Enquanto Martin Luther King gritava "I have a Dream" a criadagem nos estados sulistas norte-americanos, composta maioritariamente por mulheres negras, sofria o racismo das mentes mais mesquinhas. As Serviçais revela como estas, por exemplo, estavam impedidas de frequentar as casas de banho dos patrões mas ao mesmo tempo, tinham a grandiosa tarefa de educar e acarinhar os filhos desses mesmos patrões.
Viola Davis ( de A Dúvida ou Comer, Orar, Amar ) representa Aibileen, criada, filha de mãe criada e neta de avó escrava.
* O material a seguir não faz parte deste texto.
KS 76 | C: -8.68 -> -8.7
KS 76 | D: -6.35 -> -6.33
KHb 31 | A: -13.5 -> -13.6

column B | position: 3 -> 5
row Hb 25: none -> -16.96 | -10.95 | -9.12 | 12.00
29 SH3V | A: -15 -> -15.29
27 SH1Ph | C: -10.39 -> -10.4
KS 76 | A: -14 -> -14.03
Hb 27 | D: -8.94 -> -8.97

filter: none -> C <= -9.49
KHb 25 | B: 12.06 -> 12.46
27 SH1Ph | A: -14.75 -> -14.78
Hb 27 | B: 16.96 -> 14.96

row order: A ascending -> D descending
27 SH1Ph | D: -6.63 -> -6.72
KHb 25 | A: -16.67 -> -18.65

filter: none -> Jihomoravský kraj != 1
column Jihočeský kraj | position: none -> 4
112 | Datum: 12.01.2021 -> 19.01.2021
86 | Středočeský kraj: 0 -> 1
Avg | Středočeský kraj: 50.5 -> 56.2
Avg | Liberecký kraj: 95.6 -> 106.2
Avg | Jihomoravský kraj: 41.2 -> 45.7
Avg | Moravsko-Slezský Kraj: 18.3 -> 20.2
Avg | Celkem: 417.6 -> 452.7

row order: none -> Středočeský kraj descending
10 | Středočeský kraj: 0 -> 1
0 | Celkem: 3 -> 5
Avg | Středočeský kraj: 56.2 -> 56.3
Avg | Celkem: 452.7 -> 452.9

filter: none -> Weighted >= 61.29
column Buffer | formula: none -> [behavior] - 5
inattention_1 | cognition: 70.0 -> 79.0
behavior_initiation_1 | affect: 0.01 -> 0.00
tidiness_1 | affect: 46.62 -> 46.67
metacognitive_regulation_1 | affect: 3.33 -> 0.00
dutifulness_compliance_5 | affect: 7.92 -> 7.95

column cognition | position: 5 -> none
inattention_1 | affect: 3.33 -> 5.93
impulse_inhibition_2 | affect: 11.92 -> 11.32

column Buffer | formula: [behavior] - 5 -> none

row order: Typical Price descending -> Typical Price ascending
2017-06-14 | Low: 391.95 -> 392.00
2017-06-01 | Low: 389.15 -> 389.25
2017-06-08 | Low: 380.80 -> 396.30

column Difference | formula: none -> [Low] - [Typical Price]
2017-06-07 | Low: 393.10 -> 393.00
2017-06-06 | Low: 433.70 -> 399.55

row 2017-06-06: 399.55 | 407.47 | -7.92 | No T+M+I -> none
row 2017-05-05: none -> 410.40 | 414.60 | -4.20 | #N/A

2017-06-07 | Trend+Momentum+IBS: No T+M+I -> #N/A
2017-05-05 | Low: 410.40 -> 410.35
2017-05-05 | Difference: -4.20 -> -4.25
Toda a vida educou crianças brancas, às vezes prejudicando a educação do próprio filho. Tem muitas histórias para contar assim como Minny ( Octavia Spencer ), a sua melhor amiga, também ela serviçal. São estas histórias que suscitam o interesse de Skeeter ( Emma Stone, a nova menina bonita de Hollywood ) ao ponto de querer escrever um livro com elas. Um livro que vai abalar os alicerces da sociedade sulista mais tacanha, cuja principal representante é a personagem interpretada por Bryce Dallas Howard ( a última vez que a vi foi no filme do Clint Eastwood Hereafter - Outra Vida ). Destaque para os contributos de outras actrizes com papeis secundários mas igualmente muito bem defendidos como por exemplo, Jessica Chastain ( mulher de Brad Pitt no polémico A Árvore da Vida ), Allison Janey ( a deliciosa madrasta de Juno, no filme com o mesmo nome ) ou a veterana Sissy Spacek ( Carrie )
O guarda-roupa, sendo de época, exige perfeição. E a perfeição obteve-se. Perfeito é também o sotaque sulista dos actores. A credibilidade do filme a ser reforçada até com este detalhe.